**TASK DIRECTIONS:** The answer must restate every entry below word for word.

(Revision tracking records)
============================================================
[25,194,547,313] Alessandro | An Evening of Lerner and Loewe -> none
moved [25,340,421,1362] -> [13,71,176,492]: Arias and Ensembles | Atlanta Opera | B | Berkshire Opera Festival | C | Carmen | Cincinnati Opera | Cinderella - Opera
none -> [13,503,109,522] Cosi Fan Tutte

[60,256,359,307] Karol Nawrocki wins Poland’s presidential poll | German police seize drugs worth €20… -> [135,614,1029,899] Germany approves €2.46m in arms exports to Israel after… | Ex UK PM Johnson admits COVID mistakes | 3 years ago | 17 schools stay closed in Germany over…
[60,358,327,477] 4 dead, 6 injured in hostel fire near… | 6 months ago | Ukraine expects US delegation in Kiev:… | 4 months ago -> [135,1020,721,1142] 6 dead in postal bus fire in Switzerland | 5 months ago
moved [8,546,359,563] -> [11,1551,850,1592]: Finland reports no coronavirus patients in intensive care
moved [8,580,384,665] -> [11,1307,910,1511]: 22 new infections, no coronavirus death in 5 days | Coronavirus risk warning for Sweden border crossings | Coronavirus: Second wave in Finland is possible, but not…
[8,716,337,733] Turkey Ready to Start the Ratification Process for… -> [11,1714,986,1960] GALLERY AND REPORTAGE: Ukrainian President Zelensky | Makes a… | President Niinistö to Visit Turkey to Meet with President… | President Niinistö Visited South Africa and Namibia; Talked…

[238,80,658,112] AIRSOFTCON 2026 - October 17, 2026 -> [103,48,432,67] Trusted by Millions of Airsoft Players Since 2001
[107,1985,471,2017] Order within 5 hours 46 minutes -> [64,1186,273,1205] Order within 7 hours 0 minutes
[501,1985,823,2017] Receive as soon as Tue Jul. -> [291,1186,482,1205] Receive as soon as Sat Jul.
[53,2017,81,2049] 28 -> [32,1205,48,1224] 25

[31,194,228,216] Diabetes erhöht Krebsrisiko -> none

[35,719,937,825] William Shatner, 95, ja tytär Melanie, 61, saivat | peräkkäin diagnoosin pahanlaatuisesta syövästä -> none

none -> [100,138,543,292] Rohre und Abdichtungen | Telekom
============================================================
**RESULT OF THE TASK:**
[25,194,547,313] Alessandro | An Evening of Lerner and Loewe -> none
moved [25,340,421,1362] -> [13,71,176,492]: Arias and Ensembles | Atlanta Opera | B | Berkshire Opera Festival | C | Carmen | Cincinnati Opera | Cinderella - Opera
none -> [13,503,109,522] Cosi Fan Tutte

[60,256,359,307] Karol Nawrocki wins Poland’s presidential poll | German police seize drugs worth €20… -> [135,614,1029,899] Germany approves €2.46m in arms exports to Israel after… | Ex UK PM Johnson admits COVID mistakes | 3 years ago | 17 schools stay closed in Germany over…
[60,358,327,477] 4 dead, 6 injured in hostel fire near… | 6 months ago | Ukraine expects US delegation in Kiev:… | 4 months ago -> [135,1020,721,1142] 6 dead in postal bus fire in Switzerland | 5 months ago
moved [8,546,359,563] -> [11,1551,850,1592]: Finland reports no coronavirus patients in intensive care
moved [8,580,384,665] -> [11,1307,910,1511]: 22 new infections, no coronavirus death in 5 days | Coronavirus risk warning for Sweden border crossings | Coronavirus: Second wave in Finland is possible, but not…
[8,716,337,733] Turkey Ready to Start the Ratification Process for… -> [11,1714,986,1960] GALLERY AND REPORTAGE: Ukrainian President Zelensky | Makes a… | President Niinistö to Visit Turkey to Meet with President… | President Niinistö Visited South Africa and Namibia; Talked…

[238,80,658,112] AIRSOFTCON 2026 - October 17, 2026 -> [103,48,432,67] Trusted by Millions of Airsoft Players Since 2001
[107,1985,471,2017] Order within 5 hours 46 minutes -> [64,1186,273,1205] Order within 7 hours 0 minutes
[501,1985,823,2017] Receive as soon as Tue Jul. -> [291,1186,482,1205] Receive as soon as Sat Jul.
[53,2017,81,2049] 28 -> [32,1205,48,1224] 25

[31,194,228,216] Diabetes erhöht Krebsrisiko -> none

[35,719,937,825] William Shatner, 95, ja tytär Melanie, 61, saivat | peräkkäin diagnoosin pahanlaatuisesta syövästä -> none

none -> [100,138,543,292] Rohre und Abdichtungen | Telekom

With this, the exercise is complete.